Why not? Security and police were nearby. And the store was crowded.
I’ve said before, and it bears repeating, I think you can learn a lot about a foreign culture by visiting local grocery and department stores. There, you can learn about the food folks cook and eat and what kinds of products they buy.
Carrefour was no different.
Like the Beijing Wal-Mart (which we still hope to find at some point before we leave Beijing on Tuesday), Carrefour is a two-story grocery and department store. Groceries are on the first, other goods are on the second.
Searching for Blu-rays
Upstairs, I was excited when I saw the DVD aisle. I came to China hoping to buy a Blu-ray version of “Red Cliff,” an historical epic and Hong Kong director John Woo’s first Chinese-language film since “Hard Boiled.”
But no such luck. After Pam spotted some inexpensive men’s gloves, we headed downstairs and wound up in the produce and meat section where we saw things we didn’t see in March 2006 at Wal-Mart.
Employees were everywhere, eager and ready to help customers. In fact, you couldn’t go anywhere in the store without running into a waiting attendant wanting to help you find a specific product.

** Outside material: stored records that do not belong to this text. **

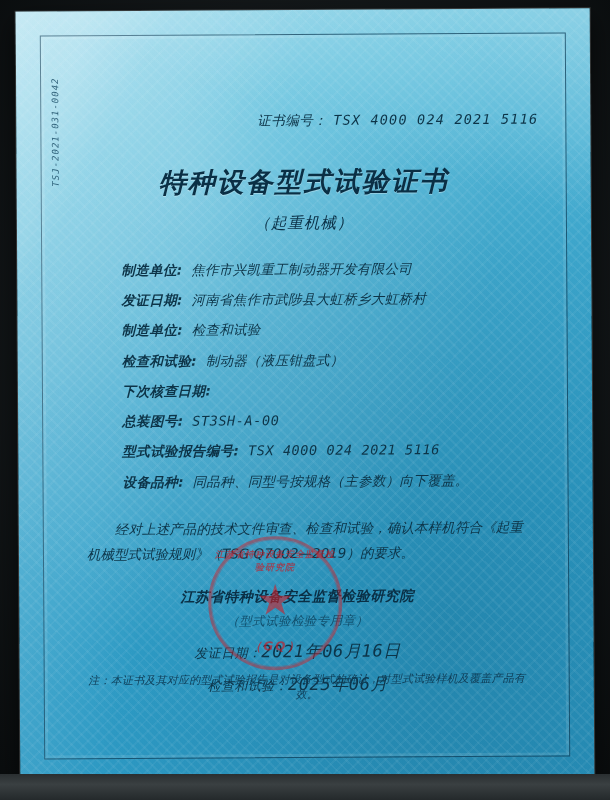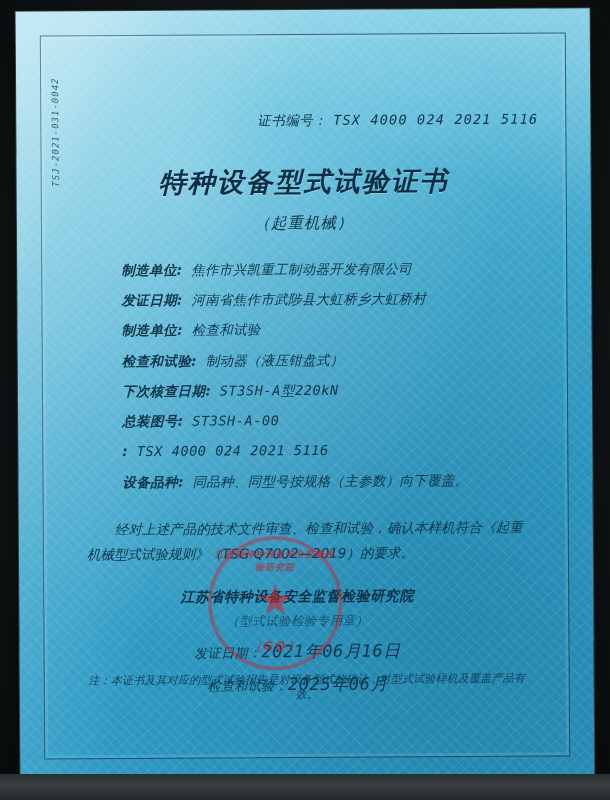--- a/index.html
+++ b/index.html
@@ -306,7 +306,6 @@
         <div class="field-row">
           <span class="field-label">下次核查日期</span>
             <span class="field-colon">:</span>
-          <span class="field-value mono">ST3SH-A型220kN</span>
         </div>
 
         <div class="field-row">

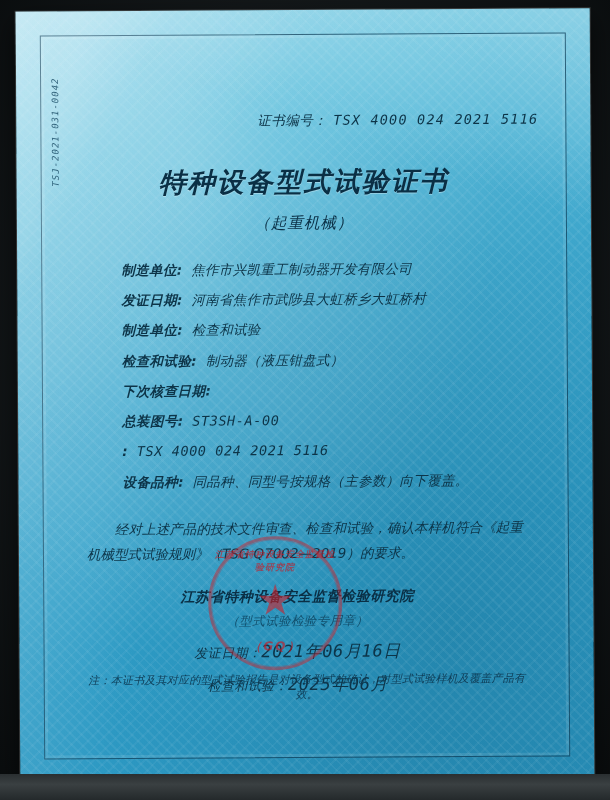--- a/index.html
+++ b/index.html
@@ -315,6 +315,7 @@
         </div>
 
         <div class="field-row">
+          <span class="field-label">型式试验报告编号</span>
             <span class="field-colon">:</span>
           <span class="field-value mono">TSX 4000 024 2021 5116</span>
         </div>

Open tanks housed fresh seafood: crabs, eels, turtles and clams. Open bins displayed live crawfish crawling on top of each other, live prawns still moving feverishly and piles of freshly caught shrimp.
Across the aisle were bins with raw chicken parts segregated by type: legs, thighs, wings, breasts.
Butchers worked behind counters, slicing and trimming cuts of beef and tossing them aside as customers used metal tongs to pick over pieces and cuts they wanted.
Offering tempting samples
Another bin featured fresh roasted duck, with workers offering customers free samples. Off to the side, employees prepared and cooked fresh dumplings for customers.
And, of course, the bread. The aroma of fresh-baked bread filled the back of the grocery as one employee urged us to take home a hot loaf of what looked like French bread.
We passed.
Instead, Pam and I headed toward the front of the store and the cashiers; after about an hour browsing the aisles we were ready to head out and find another place to visit.
Ah, but we had one more chore before we could leave: Pam had to find her face cleanser. And because we don’t speak a lot of Mandarin, communicating her needs took a little time.
So there we were: We checked out of the store, buying a pair of men’s knit gloves (about $2), a bar of Oil of Olay soap (about 90 cents) and a tube of Garnier face cleanser (about $2.25).
And the best part about it: Pam’s face cleanser came in a 100 ml tube, the maximum amount allowed on a flight. So, if she still has it when we return home on Dec. 18, she should make it through the Tokyo airport security.